_Task item_.
Could you repeat exactly the lines from the one containing "Italia Servizi Pubblici</div>" through the last line of the records, with no pictures?

*** The data

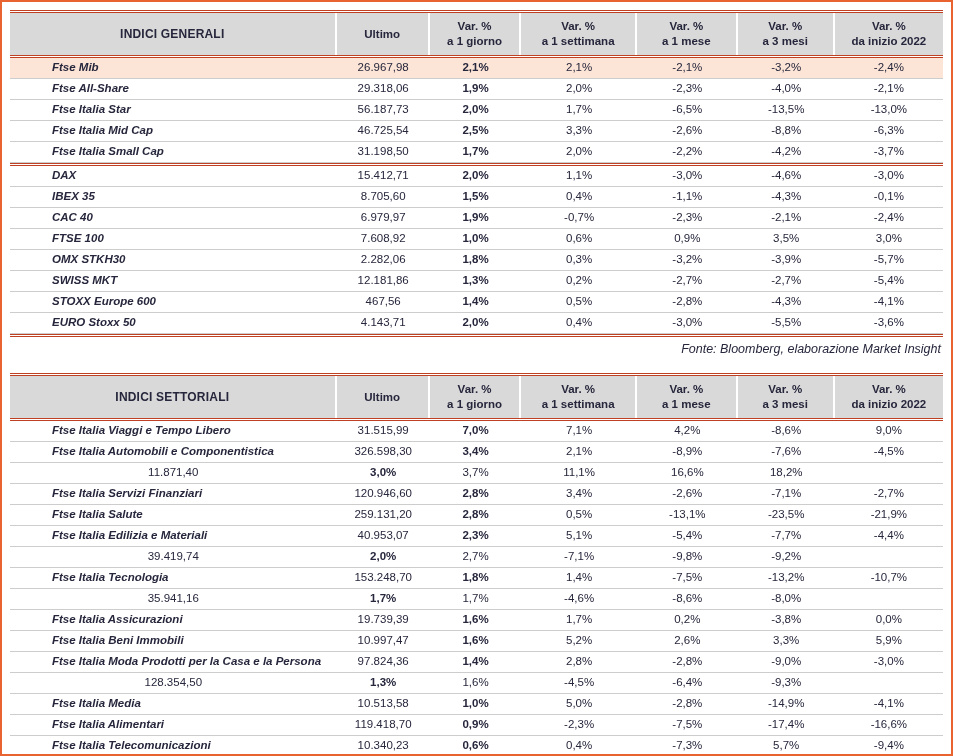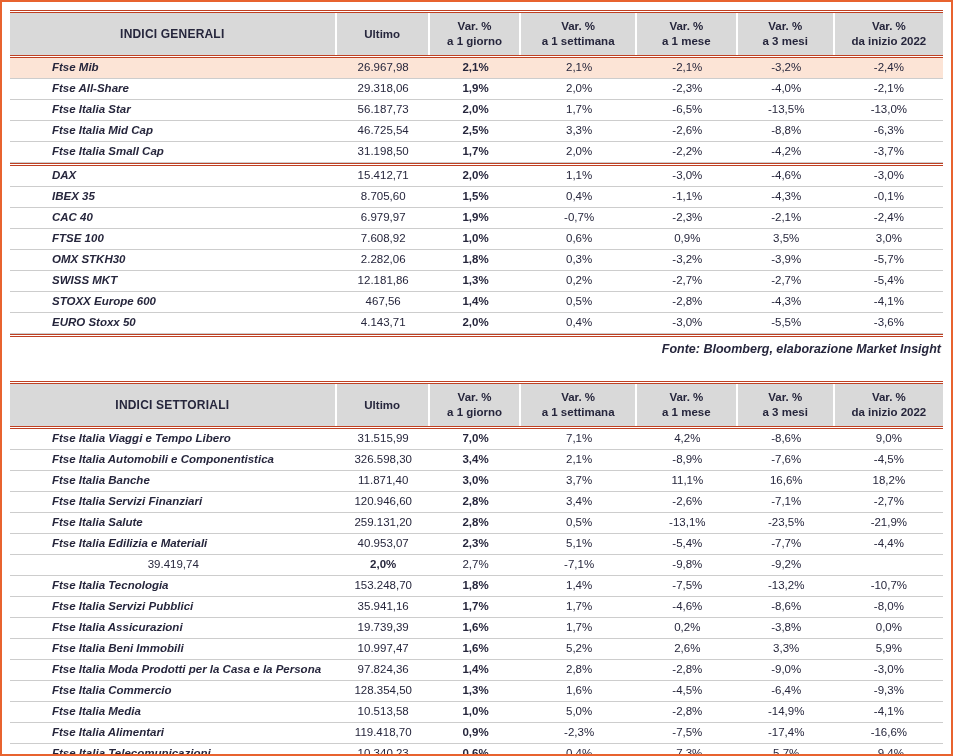--- a/index.html
+++ b/index.html
@@ -29,8 +29,7 @@
   .td.b{font-weight:bold;}
   .fonte{
     text-align:right;font-style:italic;font-size:12.5px;line-height:16px;
-    margin:4px 2px 24px 0;
-    font-weight:bold;
+    margin:4px 2px 16px 0;
   }
 </style>
 </head>

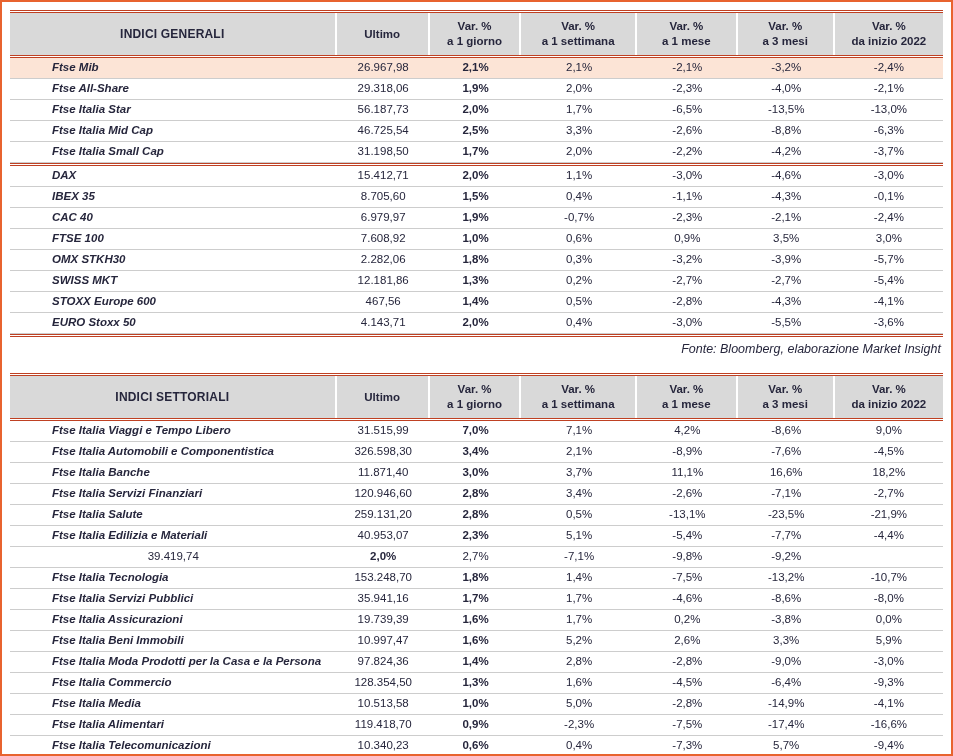--- a/index.html
+++ b/index.html
@@ -240,7 +240,6 @@
           <div class="td num">-4,5%</div>
         </div>
         <div class="trow grid">
-          <div class="td name">Ftse Italia Banche</div>
           <div class="td num">11.871,40</div>
           <div class="td num b">3,0%</div>
           <div class="td num">3,7%</div>

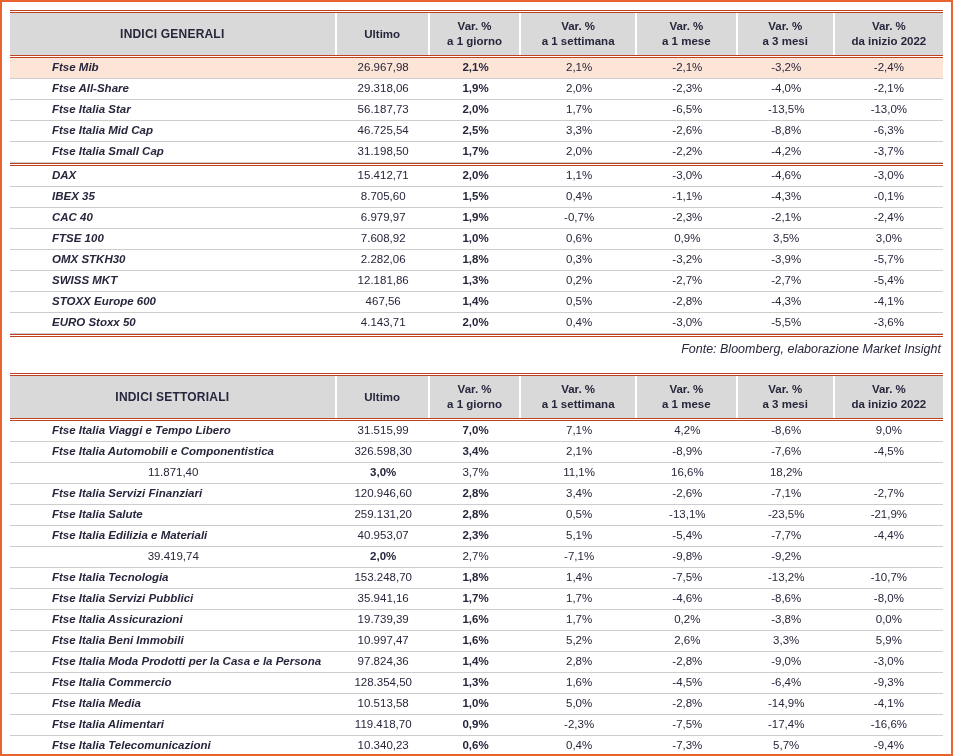--- a/index.html
+++ b/index.html
@@ -292,7 +292,6 @@
           <div class="td num">-10,7%</div>
         </div>
         <div class="trow grid">
-          <div class="td name">Ftse Italia Servizi Pubblici</div>
           <div class="td num">35.941,16</div>
           <div class="td num b">1,7%</div>
           <div class="td num">1,7%</div>

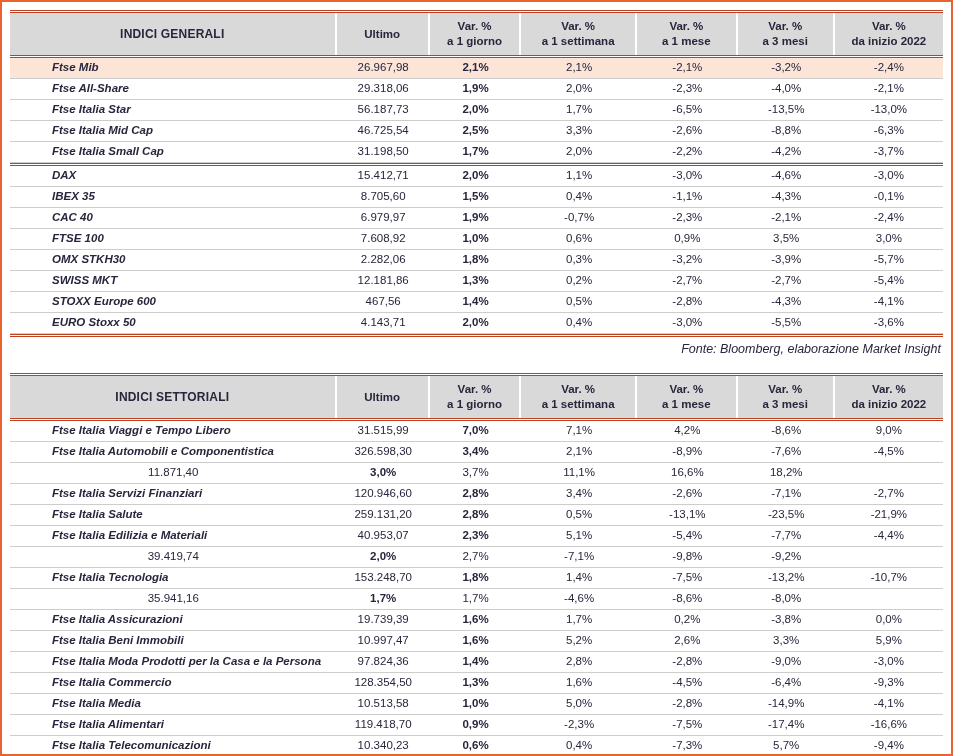--- a/index.html
+++ b/index.html
@@ -327,7 +327,6 @@
           <div class="td num">-3,0%</div>
         </div>
         <div class="trow grid">
-          <div class="td name">Ftse Italia Commercio</div>
           <div class="td num">128.354,50</div>
           <div class="td num b">1,3%</div>
           <div class="td num">1,6%</div>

******

_Result for this exercise_.
-          <div class="td name">Ftse Italia Servizi Pubblici</div>
           <div class="td num">35.941,16</div>
           <div class="td num b">1,7%</div>
           <div class="td num">1,7%</div>

--- a/index.html
+++ b/index.html
@@ -327,7 +327,6 @@
           <div class="td num">-3,0%</div>
         </div>
         <div class="trow grid">
-          <div class="td name">Ftse Italia Commercio</div>
           <div class="td num">128.354,50</div>
           <div class="td num b">1,3%</div>
           <div class="td num">1,6%</div>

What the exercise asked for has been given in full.